## What the task asks
Would you return the data exactly as given, except for its pictures?

## Provided records
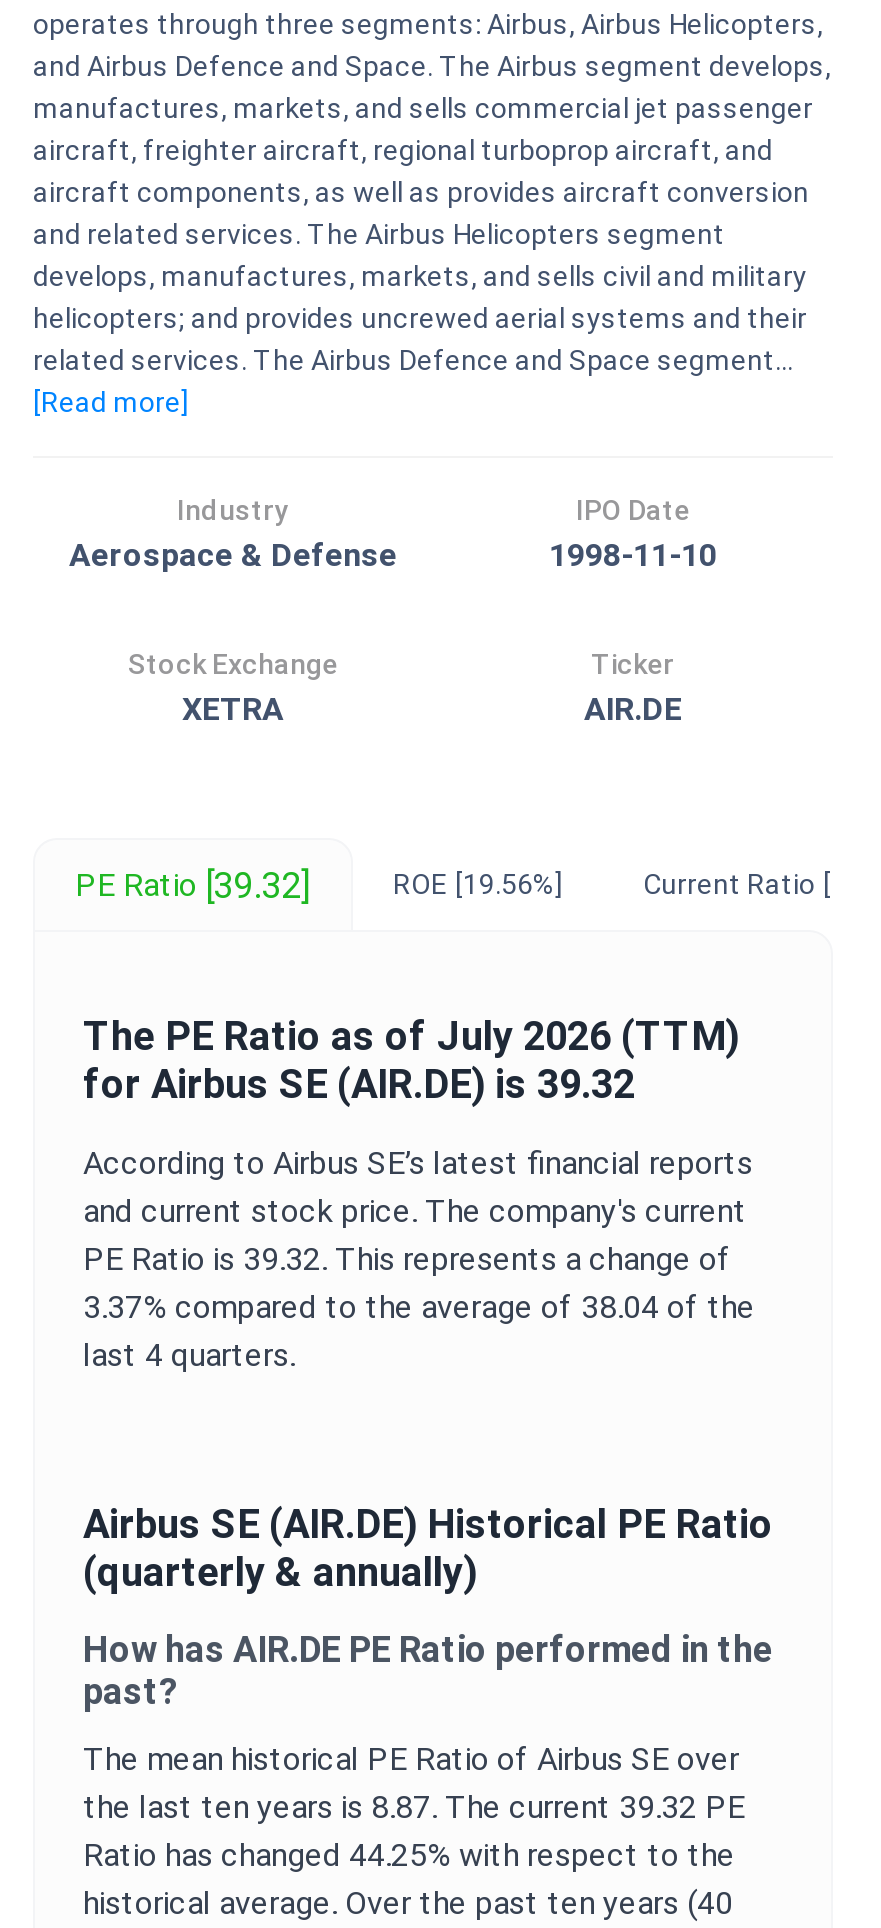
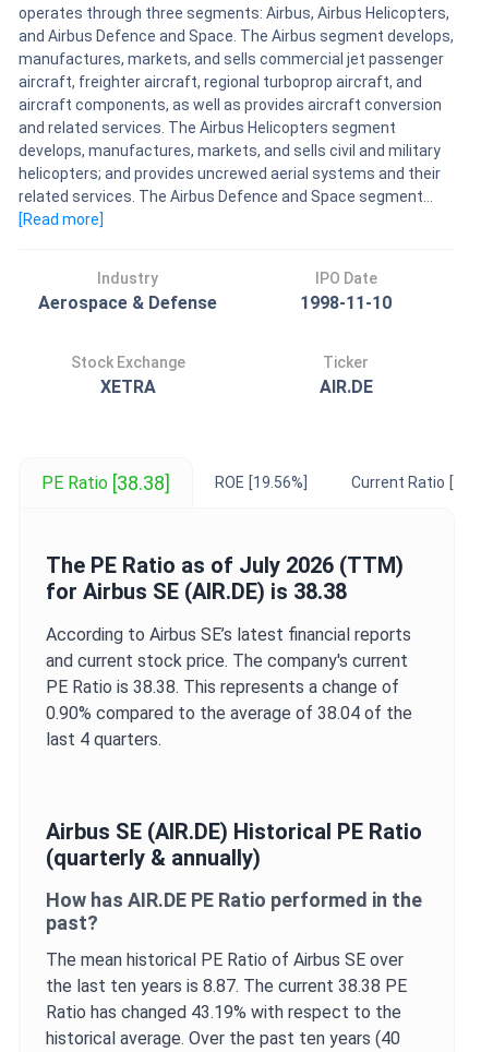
[75,864,311,906] PE Ratio [39.32] -> [41,471,170,494] PE Ratio [38.38]
[83,1060,635,1108] for Airbus SE (AIR.DE) is 39.32 -> [46,578,347,605] for Airbus SE (AIR.DE) is 38.38
[83,1240,731,1278] PE Ratio is 39.32. This represents a change of -> [46,677,399,697] PE Ratio is 38.38. This represents a change of
[83,1288,755,1326] 3.37% compared to the average of 38.04 of the -> [46,703,412,724] 0.90% compared to the average of 38.04 of the
[83,1788,745,1826] the last ten years is 8.87. The current 39.32 PE -> [46,976,407,996] the last ten years is 8.87. The current 38.38 PE
[83,1836,735,1874] Ratio has changed 44.25% with respect to the -> [46,1002,401,1023] Ratio has changed 43.19% with respect to the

## Result
[75,864,311,906] PE Ratio [39.32] -> [41,471,170,494] PE Ratio [38.38]
[83,1060,635,1108] for Airbus SE (AIR.DE) is 39.32 -> [46,578,347,605] for Airbus SE (AIR.DE) is 38.38
[83,1240,731,1278] PE Ratio is 39.32. This represents a change of -> [46,677,399,697] PE Ratio is 38.38. This represents a change of
[83,1288,755,1326] 3.37% compared to the average of 38.04 of the -> [46,703,412,724] 0.90% compared to the average of 38.04 of the
[83,1788,745,1826] the last ten years is 8.87. The current 39.32 PE -> [46,976,407,996] the last ten years is 8.87. The current 38.38 PE
[83,1836,735,1874] Ratio has changed 44.25% with respect to the -> [46,1002,401,1023] Ratio has changed 43.19% with respect to the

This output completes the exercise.